Recently had an interesting discussion with a dad regarding his 3 year old daughter. She had been expelled from her preschool for biting. Now, having been father to 5 preschoolers, and having been involved in a number of preschools for a number of years, a couple things sprang to mind:
– This is probably not a single-incident thing. 3 year olds are working through a bunch of complicated social development (that’s what preschool if for, or should be for) and will do any number of inappropriate things. Experienced staff have seen it all, everything from hitting and pushing and using potty talk and refusing to keep their clothes on. So, a one-time incident of a kid biting would demand a certain amount of attention, but not usually an expulsion, unless it were take-a-chunk-outta-ya level.

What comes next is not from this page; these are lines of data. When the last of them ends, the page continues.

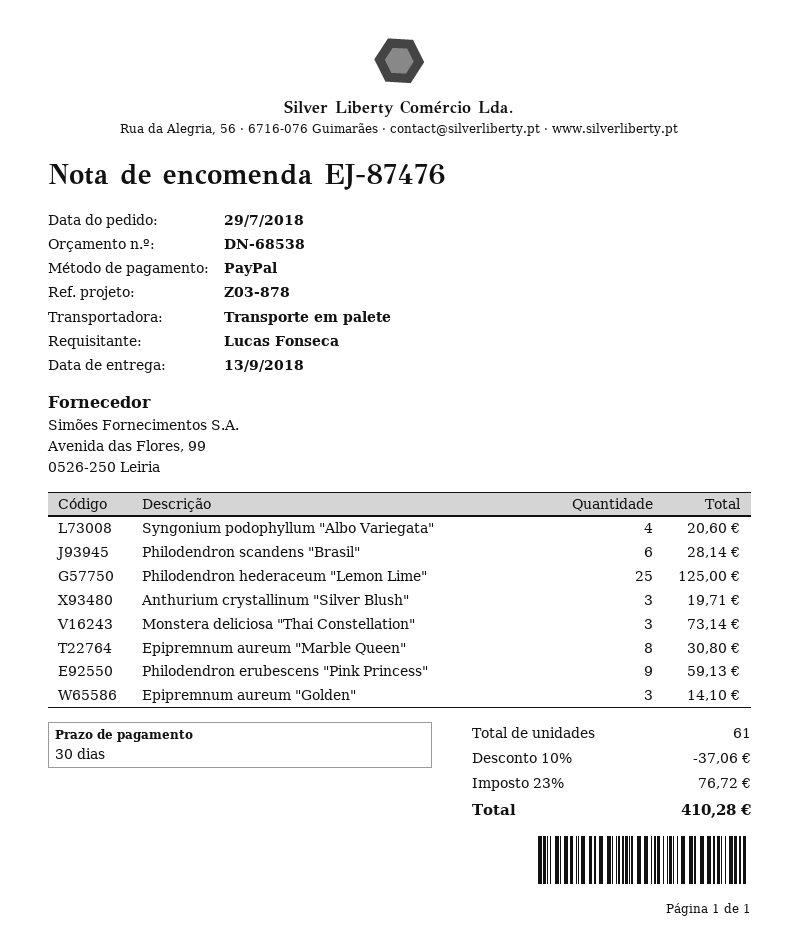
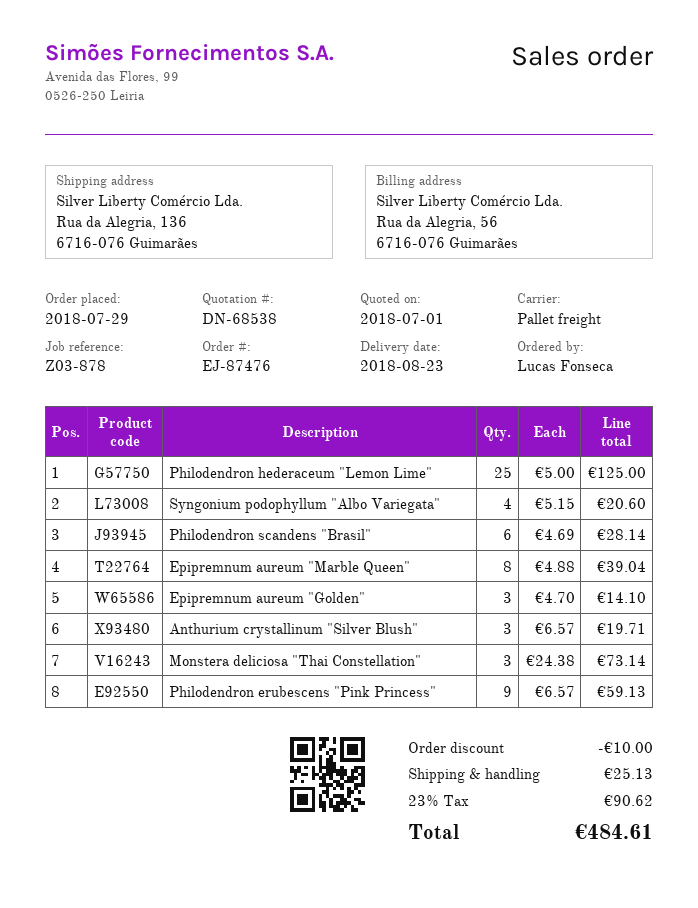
delivery date: 2018-09-13 -> 2018-08-23
Epipremnum aureum "Marble Queen": 8 for 30.80 -> 8 for 39.04
discount: 37.06 -> 10.00
shipping: none -> 25.13
tax: 23% = 76.72 -> 23% = 90.62
total: 410.28 -> 484.61

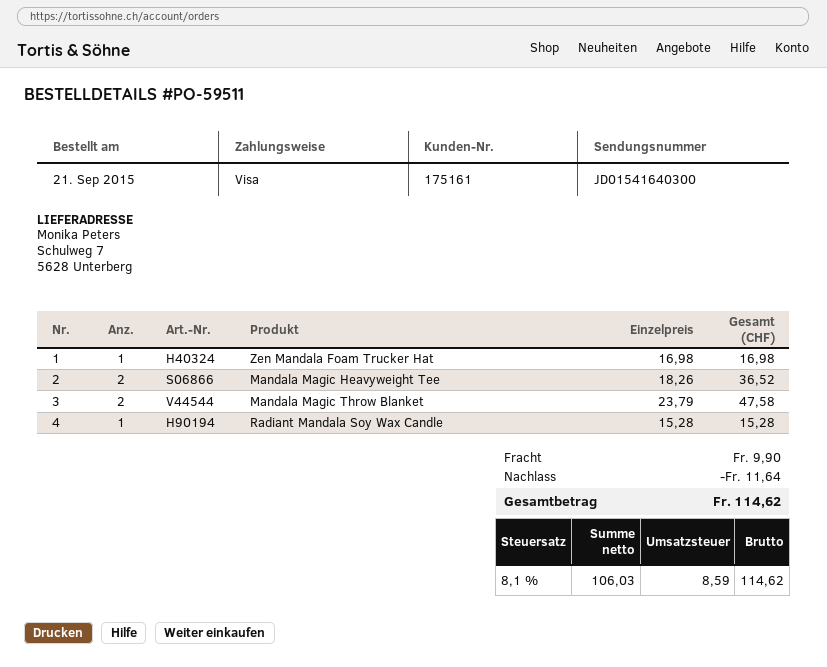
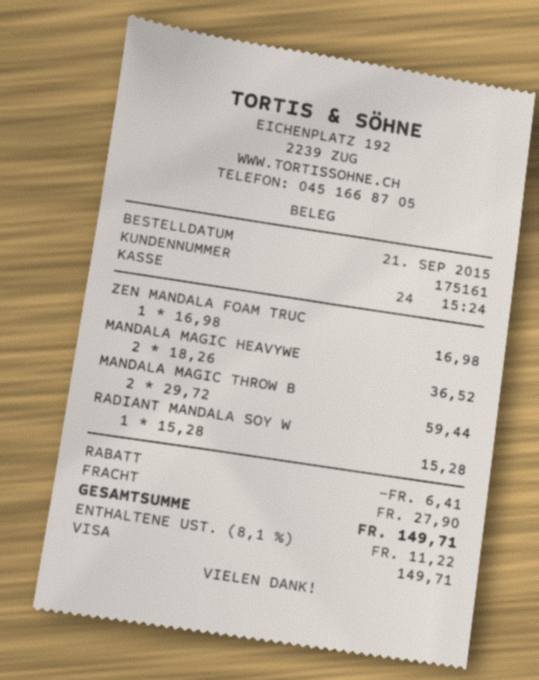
Mandala Magic Throw Blanket: 2 x 23.79 = 47.58 -> 2 x 29.72 = 59.44
discount: 11.64 -> 6.41
shipping: 9.90 -> 27.90
tax: 8.1% = 8.59 -> 8.1% = 11.22
total: 114.62 -> 149.71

– Some kids bite. If they can’t be convinced to stop, they can’t be allowed around other kids. I don’t want my kid getting bit, even if no real physical damage is done. It ruins play for everybody if the other kids have to watch out for little Suzy because she might hurt them. This is a ‘Life isn’t fair’ moment – the lesson the biter must learn, despite being too young to really understand, is that she doesn’t get to play with her friends if she bites them. No way around it.
– All kids are different, and we seem to have hit the lottery on well-behaved from a young age kids in our family, so maybe I’m wrong here, but: I’m more than a little worried about a kid who hurts other kids in this way and can’t be convinced to stop. If the screaming and crying of the other kids doesn’t discourage them, or they find the resulting adult intervention desirable, there’s a problem. For acting out older kids, it’s real clear there’s a problem. Not totally sure about 3 year olds, but I suspect it.
– Of course, in the old days, she’d have gotten decked. Moms and dads, without much fear of repercussion, would have told their kid the victim to hit the biter in the face as hard as they could until she stopped. Probably work, and has the added advantage of not making an appeal to an outside authority. Nowadays, there’s no hitting allowed. I don’t know this is an improvement.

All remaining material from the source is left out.